Turning conversations into a company-wide advantage
Today, companies like Temporal, Assembly AI, Honeycomb and Lumos use Pylon as their core support platform. Users uniformly describe Pylon as a mission-critical tool that is deeply ingrained in their support operations, with many noting that it organically spreads across teams and workflows. Customers are excited about Pylon’s AI including AI Knowledge Management, Account Intelligence, AI Autofill, AI Triggers and AI Agents, that keep documentation up to date, accelerate response drafting, complete ticket pre-work, generate customer signals, summarize account context and deflect basic, repetitive issues. They view Pylon as a tool that will scale with them and hope to increase users and use cases over time.
Pylon’s founders have also recognized the opportunity to leverage conversational data for the benefit of the whole company beyond support. Its strategic position at the point of data ingestion gives Pylon a unique view into post-sale customer interactions that have implications for all customer-facing teams, including customer success, solutions, professional services, account managers and more. This turns Pylon into much more than a traditional ticketing system.
With the recent launch of Account Intelligence, Pylon allows teams to transform their unstructured conversational data into actionable signals. This enables not just a reactive way of managing customers, but a proactive way to understand who to focus on.

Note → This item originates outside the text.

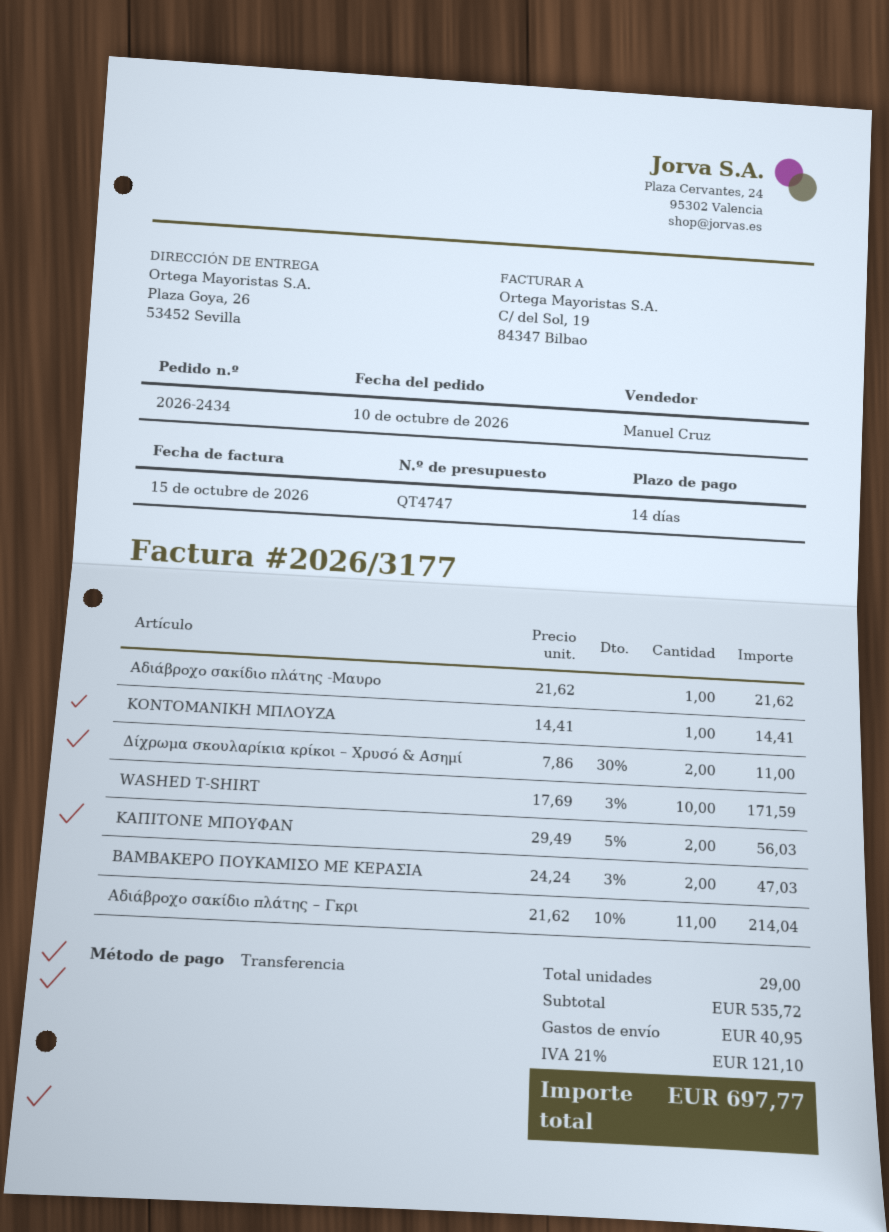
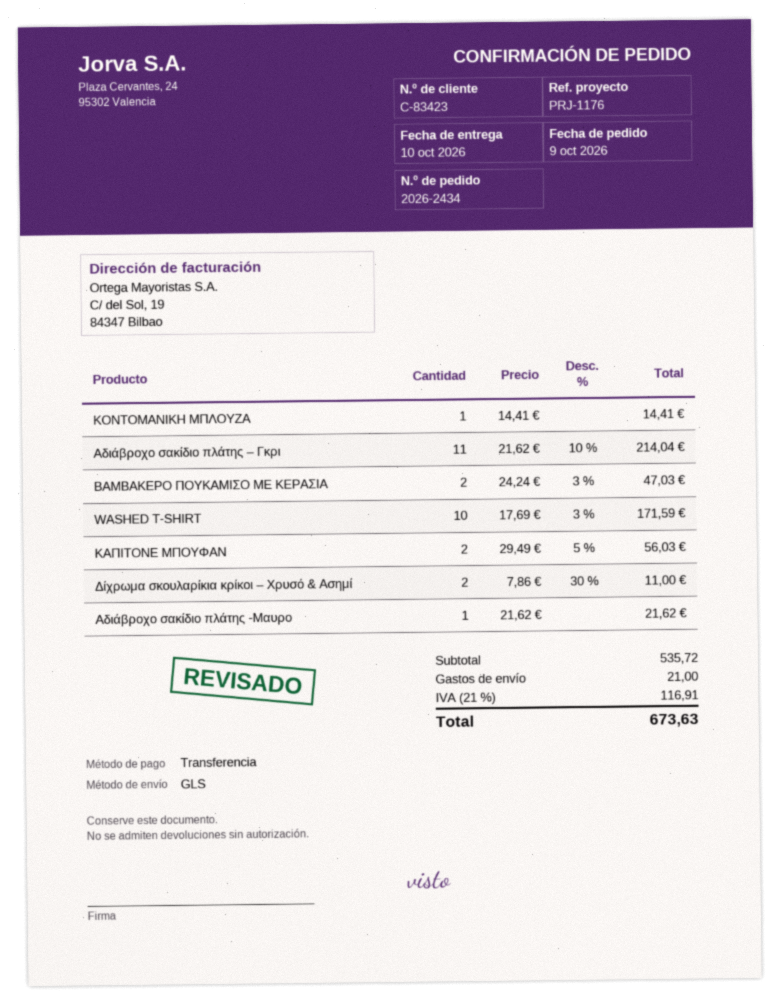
order date: 2026-10-10 -> 2026-10-09
shipping: 40.95 -> 21.00
tax: 21% = 121.10 -> 21% = 116.91
total: 697.77 -> 673.63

Teams can both query individual account data to understand who to upsell, prepare for meetings, discover high-risk accounts, or gauge customer health, and also ask questions across all account data to understand common pain points, evolving sentiment and more.
Account Intelligence is just the start. With its core data model and AI-first architecture, we believe Pylon is poised to unify the fragmented world of post-sales customer ops – support, success, onboarding, implementation and more – onto a single platform. Along the way, as it refines and ships incremental AI features, Pylon will abstract away low value support activities, allowing B2B support teams to engage with customers more personally and strategically.
We are proud to partner with Marty, Advith and Robert as they build the AI-powered operating system for post-sales engagement and redefine B2B support.